[[ Supplied data, beginning ]]

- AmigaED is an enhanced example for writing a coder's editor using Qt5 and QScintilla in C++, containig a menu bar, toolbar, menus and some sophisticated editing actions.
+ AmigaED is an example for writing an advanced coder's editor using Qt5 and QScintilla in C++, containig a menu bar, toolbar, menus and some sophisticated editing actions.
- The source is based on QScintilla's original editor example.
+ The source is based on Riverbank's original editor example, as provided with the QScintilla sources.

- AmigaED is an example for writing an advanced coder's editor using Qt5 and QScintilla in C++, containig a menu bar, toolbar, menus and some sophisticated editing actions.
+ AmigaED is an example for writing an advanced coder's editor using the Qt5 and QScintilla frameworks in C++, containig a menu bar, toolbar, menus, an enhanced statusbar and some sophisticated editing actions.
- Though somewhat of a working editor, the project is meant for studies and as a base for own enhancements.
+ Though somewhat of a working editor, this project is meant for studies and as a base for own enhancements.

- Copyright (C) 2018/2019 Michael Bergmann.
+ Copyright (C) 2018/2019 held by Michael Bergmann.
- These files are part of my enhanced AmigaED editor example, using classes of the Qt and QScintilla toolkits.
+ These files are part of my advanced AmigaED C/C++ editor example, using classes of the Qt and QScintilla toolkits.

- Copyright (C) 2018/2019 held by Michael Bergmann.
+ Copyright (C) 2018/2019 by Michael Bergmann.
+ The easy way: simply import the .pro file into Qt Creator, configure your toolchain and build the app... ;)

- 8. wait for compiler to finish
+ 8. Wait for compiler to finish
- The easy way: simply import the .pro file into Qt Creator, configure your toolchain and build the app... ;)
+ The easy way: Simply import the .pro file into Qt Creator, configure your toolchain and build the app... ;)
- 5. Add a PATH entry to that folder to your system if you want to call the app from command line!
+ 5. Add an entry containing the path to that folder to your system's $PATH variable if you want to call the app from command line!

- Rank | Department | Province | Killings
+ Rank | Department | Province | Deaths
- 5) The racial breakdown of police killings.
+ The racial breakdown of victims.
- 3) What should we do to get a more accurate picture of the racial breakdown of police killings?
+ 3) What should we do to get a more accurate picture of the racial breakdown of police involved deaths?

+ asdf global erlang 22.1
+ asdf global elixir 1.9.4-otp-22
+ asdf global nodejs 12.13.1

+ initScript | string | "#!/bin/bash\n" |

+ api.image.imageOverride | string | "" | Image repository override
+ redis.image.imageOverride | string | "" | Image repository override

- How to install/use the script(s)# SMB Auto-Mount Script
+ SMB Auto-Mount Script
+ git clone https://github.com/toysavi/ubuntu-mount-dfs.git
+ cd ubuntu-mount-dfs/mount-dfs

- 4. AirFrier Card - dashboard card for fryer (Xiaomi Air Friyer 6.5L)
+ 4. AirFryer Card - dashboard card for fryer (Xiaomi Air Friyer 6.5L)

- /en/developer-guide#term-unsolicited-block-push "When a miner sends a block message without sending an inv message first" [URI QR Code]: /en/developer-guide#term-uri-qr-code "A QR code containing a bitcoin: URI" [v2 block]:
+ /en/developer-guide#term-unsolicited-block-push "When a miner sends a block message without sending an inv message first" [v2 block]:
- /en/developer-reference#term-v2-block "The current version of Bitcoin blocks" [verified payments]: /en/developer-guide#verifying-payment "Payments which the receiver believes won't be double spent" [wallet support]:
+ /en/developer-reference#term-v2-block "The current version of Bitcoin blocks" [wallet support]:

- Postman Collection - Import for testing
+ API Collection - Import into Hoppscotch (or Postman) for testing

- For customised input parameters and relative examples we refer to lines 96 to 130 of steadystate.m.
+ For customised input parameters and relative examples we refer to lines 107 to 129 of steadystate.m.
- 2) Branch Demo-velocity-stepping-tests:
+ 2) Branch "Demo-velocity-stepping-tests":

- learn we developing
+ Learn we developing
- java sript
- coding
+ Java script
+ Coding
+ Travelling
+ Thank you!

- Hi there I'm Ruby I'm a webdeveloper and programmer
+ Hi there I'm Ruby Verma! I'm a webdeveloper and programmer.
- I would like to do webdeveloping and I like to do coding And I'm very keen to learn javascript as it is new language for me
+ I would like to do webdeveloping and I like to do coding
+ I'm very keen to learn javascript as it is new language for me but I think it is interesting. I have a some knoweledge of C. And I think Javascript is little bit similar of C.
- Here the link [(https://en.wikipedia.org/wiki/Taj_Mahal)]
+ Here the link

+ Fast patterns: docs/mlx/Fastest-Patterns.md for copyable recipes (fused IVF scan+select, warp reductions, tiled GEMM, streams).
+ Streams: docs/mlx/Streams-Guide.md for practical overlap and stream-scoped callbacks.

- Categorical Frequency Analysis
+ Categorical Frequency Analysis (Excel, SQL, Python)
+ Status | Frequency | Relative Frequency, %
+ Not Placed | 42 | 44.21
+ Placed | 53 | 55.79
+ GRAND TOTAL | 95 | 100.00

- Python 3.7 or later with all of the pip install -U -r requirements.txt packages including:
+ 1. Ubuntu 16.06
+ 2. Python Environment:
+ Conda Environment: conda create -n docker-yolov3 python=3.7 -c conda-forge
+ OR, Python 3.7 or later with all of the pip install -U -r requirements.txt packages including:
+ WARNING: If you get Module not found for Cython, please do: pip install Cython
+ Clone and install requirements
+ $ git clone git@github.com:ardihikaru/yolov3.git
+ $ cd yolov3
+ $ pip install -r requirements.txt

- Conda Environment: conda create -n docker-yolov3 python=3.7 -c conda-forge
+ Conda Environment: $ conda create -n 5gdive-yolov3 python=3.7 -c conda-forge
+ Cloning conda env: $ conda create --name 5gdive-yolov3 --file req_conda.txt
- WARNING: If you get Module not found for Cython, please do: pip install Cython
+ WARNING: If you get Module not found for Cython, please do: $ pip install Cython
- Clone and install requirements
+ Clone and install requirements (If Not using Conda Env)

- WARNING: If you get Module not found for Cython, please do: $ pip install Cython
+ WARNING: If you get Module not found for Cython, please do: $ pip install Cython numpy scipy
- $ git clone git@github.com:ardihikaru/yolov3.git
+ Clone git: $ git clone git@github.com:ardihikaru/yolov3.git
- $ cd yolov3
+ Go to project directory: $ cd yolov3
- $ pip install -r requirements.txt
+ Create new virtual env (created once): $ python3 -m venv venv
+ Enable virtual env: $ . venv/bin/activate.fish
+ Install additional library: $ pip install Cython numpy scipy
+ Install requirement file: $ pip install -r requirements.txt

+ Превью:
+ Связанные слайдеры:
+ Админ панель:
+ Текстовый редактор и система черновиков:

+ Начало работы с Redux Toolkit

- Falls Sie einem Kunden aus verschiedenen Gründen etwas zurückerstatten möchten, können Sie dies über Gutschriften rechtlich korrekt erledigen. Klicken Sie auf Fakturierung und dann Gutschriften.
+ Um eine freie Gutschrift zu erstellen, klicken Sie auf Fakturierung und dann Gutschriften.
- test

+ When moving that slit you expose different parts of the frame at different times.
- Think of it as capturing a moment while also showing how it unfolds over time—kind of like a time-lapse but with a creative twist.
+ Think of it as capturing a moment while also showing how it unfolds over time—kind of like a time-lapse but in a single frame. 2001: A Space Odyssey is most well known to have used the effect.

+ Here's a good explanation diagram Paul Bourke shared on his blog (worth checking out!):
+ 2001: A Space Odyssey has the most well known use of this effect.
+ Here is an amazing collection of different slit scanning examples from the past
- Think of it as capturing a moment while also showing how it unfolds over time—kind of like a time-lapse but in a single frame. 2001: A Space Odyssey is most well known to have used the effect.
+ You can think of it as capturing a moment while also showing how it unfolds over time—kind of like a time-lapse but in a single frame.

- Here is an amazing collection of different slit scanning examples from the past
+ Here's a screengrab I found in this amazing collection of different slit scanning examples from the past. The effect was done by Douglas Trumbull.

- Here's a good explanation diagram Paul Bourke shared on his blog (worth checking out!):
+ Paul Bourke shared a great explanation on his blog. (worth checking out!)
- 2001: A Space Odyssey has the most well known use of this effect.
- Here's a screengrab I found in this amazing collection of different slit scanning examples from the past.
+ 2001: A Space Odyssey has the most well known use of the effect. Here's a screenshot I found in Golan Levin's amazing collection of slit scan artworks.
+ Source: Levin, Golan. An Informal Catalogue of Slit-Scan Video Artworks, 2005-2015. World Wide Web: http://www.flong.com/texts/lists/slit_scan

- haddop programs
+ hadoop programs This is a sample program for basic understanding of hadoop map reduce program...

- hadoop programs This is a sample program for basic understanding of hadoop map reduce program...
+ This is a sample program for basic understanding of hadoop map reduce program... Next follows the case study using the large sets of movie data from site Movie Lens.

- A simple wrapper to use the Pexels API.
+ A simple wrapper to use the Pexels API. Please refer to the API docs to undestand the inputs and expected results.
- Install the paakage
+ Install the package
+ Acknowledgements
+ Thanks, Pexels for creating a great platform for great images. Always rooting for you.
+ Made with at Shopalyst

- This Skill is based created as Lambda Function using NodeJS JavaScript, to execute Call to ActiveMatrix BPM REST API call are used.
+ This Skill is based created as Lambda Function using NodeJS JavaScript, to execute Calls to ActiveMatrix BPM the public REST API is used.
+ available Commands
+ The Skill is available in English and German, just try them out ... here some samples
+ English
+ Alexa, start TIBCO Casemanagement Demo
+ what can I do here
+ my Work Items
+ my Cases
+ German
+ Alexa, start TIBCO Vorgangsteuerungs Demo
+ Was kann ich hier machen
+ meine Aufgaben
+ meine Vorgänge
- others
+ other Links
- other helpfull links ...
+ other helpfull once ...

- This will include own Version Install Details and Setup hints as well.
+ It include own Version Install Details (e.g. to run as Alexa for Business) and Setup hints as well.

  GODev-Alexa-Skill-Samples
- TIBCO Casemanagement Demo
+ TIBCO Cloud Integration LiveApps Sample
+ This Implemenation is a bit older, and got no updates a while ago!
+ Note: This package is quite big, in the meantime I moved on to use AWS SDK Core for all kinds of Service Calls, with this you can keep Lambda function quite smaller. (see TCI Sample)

[[ Supplied data, end ]]

Read the entries and select each line where the word "miner" is found.

- /en/developer-guide#term-unsolicited-block-push "When a miner sends a block message without sending an inv message first" [URI QR Code]: /en/developer-guide#term-uri-qr-code "A QR code containing a bitcoin: URI" [v2 block]:
+ /en/developer-guide#term-unsolicited-block-push "When a miner sends a block message without sending an inv message first" [v2 block]:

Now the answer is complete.